Thursday of the Fifteenth Week in Ordinary Time

Thursday of the Fifteenth Week in Ordinary Time
Matthew 11:28-30

“… my yoke is easy, and my burden light.”

It’s a common mistake to confuse duty and virtue.  We easily take on daily duties, but sometimes we carry them out without faith that God can act through our simple efforts.  We can carry them out without hope that what God can accomplish through our efforts is much more than we can imagine, or for that matter, need to know.  To carry only the yoke of duty—without gracing our good works with the virtues—is to limit our efforts to the scope of our own understanding.

The difference between a yoke of duty that either chafes over the course of the years, or fits smoothly and firmly, is the virtues.  The virtues with which God graces the yoke of duty—both natural virtues such as fortitude, temperance, prudence, and justice, and the divine virtues of faith, hope, and love—are great strengths for our Christian life.

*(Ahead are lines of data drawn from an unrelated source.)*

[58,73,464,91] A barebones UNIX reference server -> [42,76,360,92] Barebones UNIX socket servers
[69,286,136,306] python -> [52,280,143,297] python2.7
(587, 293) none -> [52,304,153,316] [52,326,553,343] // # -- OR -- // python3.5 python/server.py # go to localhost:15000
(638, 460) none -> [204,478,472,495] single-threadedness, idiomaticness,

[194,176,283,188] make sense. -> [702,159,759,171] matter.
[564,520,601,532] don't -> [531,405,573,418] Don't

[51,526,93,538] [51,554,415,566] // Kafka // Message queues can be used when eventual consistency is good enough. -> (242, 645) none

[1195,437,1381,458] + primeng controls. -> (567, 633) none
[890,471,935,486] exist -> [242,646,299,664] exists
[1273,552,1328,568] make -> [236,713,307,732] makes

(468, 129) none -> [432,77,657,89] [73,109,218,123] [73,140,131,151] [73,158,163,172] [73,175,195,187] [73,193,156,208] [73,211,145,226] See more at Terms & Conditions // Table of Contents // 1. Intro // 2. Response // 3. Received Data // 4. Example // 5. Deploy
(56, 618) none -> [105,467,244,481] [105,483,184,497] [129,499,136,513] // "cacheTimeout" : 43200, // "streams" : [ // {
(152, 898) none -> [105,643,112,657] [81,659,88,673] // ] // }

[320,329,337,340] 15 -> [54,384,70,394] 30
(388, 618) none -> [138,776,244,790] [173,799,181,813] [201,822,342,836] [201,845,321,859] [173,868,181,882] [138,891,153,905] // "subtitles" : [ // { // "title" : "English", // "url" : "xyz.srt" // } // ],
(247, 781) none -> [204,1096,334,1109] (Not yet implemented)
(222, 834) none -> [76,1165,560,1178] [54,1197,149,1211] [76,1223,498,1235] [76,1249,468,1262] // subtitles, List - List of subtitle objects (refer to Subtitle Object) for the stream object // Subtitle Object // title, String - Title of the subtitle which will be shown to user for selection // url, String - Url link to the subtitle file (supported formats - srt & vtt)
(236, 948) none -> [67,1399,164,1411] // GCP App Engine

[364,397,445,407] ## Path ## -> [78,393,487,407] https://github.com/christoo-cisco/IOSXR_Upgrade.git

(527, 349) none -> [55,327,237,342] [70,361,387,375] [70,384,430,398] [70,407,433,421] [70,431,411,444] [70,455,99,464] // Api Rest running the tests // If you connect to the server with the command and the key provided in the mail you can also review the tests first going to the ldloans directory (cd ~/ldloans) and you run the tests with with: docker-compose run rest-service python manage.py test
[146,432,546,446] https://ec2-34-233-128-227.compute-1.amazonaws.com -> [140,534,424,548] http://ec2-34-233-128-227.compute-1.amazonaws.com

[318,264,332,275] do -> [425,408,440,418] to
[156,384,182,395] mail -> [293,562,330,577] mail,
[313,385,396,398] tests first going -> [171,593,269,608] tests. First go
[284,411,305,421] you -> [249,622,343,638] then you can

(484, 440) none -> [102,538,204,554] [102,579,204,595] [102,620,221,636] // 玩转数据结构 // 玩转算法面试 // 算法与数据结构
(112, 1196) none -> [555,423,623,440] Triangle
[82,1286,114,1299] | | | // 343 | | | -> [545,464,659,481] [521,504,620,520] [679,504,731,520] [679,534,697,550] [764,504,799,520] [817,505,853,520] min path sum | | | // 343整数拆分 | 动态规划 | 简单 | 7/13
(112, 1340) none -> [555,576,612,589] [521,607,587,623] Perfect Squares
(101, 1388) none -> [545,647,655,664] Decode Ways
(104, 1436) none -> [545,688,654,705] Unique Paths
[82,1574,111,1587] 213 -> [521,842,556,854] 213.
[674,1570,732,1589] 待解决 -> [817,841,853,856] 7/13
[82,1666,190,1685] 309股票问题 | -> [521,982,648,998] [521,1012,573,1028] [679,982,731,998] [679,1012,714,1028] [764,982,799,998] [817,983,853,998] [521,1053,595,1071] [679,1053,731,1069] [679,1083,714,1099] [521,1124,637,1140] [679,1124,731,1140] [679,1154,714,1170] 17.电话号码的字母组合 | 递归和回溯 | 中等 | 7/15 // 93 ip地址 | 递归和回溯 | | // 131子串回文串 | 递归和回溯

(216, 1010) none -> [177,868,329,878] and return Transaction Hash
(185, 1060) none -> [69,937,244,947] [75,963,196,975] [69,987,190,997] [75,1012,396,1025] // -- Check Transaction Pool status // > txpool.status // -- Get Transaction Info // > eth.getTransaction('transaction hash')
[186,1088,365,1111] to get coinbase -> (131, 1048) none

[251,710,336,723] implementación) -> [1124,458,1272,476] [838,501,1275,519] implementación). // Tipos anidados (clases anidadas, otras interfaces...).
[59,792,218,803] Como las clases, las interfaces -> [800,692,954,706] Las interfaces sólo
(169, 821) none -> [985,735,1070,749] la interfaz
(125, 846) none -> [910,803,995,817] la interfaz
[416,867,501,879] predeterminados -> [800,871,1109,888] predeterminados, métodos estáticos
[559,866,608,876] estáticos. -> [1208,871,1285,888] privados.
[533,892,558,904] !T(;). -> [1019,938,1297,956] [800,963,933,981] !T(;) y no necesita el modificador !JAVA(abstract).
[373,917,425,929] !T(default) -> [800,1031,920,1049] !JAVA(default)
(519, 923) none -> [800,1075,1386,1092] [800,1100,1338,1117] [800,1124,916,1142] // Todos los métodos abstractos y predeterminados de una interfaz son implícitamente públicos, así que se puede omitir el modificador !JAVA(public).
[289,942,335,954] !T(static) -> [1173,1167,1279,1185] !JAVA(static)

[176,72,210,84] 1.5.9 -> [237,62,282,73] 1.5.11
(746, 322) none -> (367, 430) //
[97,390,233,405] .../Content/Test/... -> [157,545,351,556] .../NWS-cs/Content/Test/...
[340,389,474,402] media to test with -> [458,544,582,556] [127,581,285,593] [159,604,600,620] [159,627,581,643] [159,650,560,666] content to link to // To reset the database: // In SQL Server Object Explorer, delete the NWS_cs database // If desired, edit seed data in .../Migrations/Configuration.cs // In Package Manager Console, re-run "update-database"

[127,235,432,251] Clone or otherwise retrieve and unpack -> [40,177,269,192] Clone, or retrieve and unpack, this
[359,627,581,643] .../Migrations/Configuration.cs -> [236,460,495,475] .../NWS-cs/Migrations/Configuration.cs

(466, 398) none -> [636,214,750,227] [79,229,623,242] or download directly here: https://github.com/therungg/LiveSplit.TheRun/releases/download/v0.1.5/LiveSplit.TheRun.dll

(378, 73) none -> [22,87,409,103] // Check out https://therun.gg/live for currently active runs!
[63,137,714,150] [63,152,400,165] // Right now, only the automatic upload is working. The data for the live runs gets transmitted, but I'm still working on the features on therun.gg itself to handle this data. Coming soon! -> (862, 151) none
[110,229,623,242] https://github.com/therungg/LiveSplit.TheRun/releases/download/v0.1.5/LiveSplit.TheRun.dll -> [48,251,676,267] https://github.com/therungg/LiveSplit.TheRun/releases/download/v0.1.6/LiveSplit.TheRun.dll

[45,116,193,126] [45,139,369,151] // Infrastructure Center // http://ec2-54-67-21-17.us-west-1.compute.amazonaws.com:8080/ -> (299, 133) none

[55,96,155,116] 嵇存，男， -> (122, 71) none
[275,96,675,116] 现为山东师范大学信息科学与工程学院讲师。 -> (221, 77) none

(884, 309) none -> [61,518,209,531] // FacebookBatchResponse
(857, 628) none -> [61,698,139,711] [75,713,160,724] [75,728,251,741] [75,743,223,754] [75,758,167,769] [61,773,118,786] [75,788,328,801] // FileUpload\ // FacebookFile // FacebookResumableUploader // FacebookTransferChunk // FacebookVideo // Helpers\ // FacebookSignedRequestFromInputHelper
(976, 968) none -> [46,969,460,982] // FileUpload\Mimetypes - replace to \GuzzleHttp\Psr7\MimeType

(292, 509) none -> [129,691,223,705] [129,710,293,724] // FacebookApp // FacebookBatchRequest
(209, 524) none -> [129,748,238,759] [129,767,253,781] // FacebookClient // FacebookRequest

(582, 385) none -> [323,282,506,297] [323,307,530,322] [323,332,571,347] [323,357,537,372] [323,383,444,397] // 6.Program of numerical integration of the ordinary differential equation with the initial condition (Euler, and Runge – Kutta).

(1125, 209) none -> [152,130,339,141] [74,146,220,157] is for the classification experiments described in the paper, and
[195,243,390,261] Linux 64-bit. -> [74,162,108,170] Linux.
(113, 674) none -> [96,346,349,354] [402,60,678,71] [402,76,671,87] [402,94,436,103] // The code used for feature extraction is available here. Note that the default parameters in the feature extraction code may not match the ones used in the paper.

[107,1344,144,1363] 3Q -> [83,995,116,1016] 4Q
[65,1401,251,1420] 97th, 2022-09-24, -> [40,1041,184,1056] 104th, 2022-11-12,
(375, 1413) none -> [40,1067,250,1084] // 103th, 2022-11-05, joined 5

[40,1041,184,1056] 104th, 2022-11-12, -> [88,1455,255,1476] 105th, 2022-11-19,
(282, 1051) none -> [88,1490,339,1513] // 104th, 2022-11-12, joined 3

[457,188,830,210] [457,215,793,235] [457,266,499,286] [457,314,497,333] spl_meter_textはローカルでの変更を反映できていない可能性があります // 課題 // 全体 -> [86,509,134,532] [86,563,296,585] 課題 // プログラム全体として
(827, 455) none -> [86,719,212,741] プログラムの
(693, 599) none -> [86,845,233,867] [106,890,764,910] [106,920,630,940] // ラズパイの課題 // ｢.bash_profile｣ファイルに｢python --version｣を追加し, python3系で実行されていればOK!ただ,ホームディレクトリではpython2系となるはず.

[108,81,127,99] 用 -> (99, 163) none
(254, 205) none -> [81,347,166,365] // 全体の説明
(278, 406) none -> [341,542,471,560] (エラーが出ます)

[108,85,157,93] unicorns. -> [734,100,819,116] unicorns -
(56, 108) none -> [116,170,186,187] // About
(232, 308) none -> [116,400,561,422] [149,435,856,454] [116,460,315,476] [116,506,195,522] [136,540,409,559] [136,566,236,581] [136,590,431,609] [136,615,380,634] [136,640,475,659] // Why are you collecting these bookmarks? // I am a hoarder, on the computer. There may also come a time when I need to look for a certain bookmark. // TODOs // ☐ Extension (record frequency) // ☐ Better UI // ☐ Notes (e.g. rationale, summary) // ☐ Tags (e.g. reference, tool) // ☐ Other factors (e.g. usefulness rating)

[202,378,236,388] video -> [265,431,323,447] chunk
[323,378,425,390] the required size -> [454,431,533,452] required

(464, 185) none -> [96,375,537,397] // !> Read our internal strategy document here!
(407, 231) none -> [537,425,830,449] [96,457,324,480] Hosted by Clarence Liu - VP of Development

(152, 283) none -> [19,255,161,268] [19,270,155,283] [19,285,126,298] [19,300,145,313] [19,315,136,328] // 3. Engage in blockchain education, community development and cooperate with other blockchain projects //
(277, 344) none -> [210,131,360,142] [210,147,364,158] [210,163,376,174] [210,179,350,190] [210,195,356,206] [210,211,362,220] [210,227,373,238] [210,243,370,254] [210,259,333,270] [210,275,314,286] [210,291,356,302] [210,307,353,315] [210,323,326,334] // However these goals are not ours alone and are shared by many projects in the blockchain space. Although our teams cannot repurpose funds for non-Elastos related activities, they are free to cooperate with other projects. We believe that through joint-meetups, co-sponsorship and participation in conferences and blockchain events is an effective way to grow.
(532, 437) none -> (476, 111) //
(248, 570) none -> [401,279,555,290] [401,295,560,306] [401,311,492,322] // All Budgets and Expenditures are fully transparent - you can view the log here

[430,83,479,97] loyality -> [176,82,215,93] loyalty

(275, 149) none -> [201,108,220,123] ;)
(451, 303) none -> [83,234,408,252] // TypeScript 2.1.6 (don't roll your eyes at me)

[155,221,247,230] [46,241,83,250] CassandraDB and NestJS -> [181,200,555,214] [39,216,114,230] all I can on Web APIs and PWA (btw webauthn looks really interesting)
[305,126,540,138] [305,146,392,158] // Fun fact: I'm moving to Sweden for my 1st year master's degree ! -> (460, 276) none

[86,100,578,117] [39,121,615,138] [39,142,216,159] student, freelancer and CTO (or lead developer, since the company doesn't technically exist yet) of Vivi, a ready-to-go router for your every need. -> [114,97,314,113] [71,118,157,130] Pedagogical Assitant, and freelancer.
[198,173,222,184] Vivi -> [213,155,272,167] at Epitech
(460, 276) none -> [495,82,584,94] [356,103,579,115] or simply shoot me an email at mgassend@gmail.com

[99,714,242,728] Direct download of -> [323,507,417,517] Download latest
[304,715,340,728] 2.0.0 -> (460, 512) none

Our Lord Jesus asks that we reflect on the question of whom we serve in our lives.  Performing duties only for duties’ sake leads to great weariness.  To carry out our obligations in order that another might have life and might be drawn closer to God:  this is where we find rest, even in the midst of the workday.  The yoke of the Cross is the virtue of love, the greatest virtue, by which we recognize the truth of Isaiah’s prophecy that it is the Lord who has accomplished all we have done.